Desde que colaboro com a comunicação social, como comentador especialista de arbitragem, as minhas opiniões são construídas com alguns condicionamentos. Sim, as minhas opiniões são condicionadas. Vinte anos como árbitro, dentro do terreno de jogo, condicionam a minha forma de olhar para cada lance: o tempo que lá passei dentro obriga-me ler o jogo de uma forma diferente, e por isso condicionada, daqueles que apenas foram vendo o jogo de fora das quatro linhas.
As Leis de Jogo, regulamentos e as instruções que são dadas aos árbitros condicionam a minha forma de avaliar cada lance: existem muitas situações nas Leis, protocolo do VAR incluído, com as quais não concordo, mas que tenho de seguir. As Leis de Jogo condicionam-me. A mim e a todos os agentes ativos numa partida de futebol.

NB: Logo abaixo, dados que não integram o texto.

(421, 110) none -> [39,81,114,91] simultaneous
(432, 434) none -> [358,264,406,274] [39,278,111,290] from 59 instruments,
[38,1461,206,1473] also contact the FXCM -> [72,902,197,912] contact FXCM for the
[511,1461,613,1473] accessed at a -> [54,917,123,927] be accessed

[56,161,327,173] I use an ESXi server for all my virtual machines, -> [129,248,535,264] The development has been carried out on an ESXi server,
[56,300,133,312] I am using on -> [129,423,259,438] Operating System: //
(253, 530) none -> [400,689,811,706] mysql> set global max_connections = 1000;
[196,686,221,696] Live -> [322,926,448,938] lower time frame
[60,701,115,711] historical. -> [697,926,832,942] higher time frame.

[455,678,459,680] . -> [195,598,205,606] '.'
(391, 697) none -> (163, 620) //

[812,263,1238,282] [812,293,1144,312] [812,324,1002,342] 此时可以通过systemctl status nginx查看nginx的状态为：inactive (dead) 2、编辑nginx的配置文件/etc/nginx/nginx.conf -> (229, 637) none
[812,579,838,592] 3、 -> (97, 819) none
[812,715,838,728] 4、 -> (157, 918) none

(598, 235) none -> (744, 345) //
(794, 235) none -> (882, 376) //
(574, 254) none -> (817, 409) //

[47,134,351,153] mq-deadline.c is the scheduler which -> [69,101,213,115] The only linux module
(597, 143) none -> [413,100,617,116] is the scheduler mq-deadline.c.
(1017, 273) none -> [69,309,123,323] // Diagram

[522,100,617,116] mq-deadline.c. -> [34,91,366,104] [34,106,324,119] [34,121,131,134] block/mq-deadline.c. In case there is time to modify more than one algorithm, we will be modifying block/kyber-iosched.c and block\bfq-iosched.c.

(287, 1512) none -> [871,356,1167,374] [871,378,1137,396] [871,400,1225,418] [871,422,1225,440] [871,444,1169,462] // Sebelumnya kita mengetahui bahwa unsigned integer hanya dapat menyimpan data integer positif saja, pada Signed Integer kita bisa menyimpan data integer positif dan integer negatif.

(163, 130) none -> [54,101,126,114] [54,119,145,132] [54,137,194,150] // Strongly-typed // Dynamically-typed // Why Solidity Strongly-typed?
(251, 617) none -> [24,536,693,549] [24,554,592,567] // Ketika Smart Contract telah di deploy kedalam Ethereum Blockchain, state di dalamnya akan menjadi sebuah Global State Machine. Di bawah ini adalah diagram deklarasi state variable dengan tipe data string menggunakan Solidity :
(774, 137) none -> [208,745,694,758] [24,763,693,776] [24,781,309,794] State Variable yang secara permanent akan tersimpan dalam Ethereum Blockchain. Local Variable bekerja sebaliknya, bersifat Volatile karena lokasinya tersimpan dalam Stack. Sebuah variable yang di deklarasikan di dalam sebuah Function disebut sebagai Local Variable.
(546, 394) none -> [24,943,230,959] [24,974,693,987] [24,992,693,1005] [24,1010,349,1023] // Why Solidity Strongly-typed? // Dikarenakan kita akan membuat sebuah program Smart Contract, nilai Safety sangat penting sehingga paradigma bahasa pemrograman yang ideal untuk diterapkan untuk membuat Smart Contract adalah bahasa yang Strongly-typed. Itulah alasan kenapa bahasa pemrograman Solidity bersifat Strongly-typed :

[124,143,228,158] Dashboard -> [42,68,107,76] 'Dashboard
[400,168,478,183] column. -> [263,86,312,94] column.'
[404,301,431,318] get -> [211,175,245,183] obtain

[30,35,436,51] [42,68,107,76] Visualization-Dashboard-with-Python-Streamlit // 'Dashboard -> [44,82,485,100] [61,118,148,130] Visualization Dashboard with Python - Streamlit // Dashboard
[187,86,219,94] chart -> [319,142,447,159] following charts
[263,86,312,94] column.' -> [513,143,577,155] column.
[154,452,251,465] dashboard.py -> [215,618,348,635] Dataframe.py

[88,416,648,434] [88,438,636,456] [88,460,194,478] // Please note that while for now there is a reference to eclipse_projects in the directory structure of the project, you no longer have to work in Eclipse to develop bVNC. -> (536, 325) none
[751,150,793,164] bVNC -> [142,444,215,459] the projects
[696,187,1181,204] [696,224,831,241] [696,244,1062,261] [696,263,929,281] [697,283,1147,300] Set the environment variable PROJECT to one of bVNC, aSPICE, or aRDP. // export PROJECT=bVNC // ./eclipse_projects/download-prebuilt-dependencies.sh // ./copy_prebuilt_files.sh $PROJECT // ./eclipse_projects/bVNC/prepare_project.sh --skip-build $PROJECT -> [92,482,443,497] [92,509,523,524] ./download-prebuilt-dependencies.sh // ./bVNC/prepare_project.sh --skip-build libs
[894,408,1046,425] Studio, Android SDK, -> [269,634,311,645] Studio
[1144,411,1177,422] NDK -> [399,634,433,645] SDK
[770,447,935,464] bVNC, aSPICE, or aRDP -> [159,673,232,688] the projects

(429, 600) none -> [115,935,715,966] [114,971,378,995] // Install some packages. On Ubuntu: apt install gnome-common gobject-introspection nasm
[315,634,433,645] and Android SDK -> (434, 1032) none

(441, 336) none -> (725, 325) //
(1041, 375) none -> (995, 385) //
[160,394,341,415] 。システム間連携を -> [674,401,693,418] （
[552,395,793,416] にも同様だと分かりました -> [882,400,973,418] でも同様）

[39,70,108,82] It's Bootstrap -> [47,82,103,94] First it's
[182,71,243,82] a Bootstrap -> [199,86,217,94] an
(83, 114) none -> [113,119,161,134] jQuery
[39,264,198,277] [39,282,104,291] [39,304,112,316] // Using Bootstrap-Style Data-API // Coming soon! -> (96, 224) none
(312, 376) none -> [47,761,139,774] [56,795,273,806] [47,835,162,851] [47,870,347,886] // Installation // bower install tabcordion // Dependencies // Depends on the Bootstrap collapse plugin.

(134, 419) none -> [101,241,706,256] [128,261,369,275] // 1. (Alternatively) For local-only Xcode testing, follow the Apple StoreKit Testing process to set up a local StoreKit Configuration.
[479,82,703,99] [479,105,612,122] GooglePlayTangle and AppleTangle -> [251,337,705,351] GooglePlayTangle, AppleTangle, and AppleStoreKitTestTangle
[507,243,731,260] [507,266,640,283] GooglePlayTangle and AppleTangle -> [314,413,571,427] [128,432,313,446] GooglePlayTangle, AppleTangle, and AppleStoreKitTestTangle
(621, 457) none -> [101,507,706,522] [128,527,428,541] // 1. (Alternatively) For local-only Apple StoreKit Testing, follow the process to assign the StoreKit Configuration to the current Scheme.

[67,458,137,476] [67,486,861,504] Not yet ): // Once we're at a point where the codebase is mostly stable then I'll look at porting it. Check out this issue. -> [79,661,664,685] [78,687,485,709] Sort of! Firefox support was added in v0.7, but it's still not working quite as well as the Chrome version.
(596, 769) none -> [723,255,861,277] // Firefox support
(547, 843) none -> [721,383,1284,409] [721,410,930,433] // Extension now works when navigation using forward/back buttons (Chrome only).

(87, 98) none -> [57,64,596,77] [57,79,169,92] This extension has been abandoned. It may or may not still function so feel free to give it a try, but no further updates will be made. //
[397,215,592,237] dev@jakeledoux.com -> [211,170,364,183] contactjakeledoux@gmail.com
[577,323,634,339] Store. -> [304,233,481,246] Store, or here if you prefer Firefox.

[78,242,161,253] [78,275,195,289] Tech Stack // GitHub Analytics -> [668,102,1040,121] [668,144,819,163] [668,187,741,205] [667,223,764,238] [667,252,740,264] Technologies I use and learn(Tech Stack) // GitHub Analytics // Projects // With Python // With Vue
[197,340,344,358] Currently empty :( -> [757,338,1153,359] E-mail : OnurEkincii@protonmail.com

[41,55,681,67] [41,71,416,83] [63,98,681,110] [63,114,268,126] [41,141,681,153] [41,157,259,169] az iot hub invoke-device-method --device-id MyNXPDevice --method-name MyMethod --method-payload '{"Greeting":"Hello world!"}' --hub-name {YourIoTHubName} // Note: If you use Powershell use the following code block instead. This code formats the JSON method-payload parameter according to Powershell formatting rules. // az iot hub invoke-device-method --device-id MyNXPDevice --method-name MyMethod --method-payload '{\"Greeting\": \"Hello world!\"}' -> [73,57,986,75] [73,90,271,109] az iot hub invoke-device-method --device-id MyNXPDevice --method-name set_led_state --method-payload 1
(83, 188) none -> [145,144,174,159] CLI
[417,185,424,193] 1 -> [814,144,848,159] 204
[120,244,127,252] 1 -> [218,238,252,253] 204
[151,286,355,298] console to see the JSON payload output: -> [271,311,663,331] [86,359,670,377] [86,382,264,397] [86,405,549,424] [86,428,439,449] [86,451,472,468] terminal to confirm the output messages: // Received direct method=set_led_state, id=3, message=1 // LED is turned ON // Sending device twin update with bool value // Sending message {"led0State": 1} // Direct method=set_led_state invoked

Mas existem outros condicionamentos menos óbvios. As opiniões que vou dando condicionam as minhas opiniões futuras. O desafio de manter um critério de análise uniforme e equilibrado em lances semelhantes é gigantesco. Os árbitros e assistentes têm milésimos de segundo para decidir. Os vídeo-árbitros têm alguns segundos. Um comentador de arbitragem tem muito mais tempo e instrumentos para analisar determinado lance. Nós, comentadores de arbitragem, temos, por isso, menos desculpas para quando não conseguimos manter um critério coerente de avaliação de lances e de arbitragens. Este condicionamento é terrível, mas importante para manter a credibilidade.
As conversas, infelizmente muito pouco regulares, que tenho com colegas ainda no ativo também condicionam as minhas opiniões. Raras são as vezes em que ao falar com um colega árbitro (aqueles com quem é possível conversar por perceberem o meu papel atual) não saia a questionar-me se estou a desempenhar da melhor forma este meu papel de ‘comentador especialista de arbitragem’. Este pensamento, quer eu queira quer não, condiciona-me de alguma forma.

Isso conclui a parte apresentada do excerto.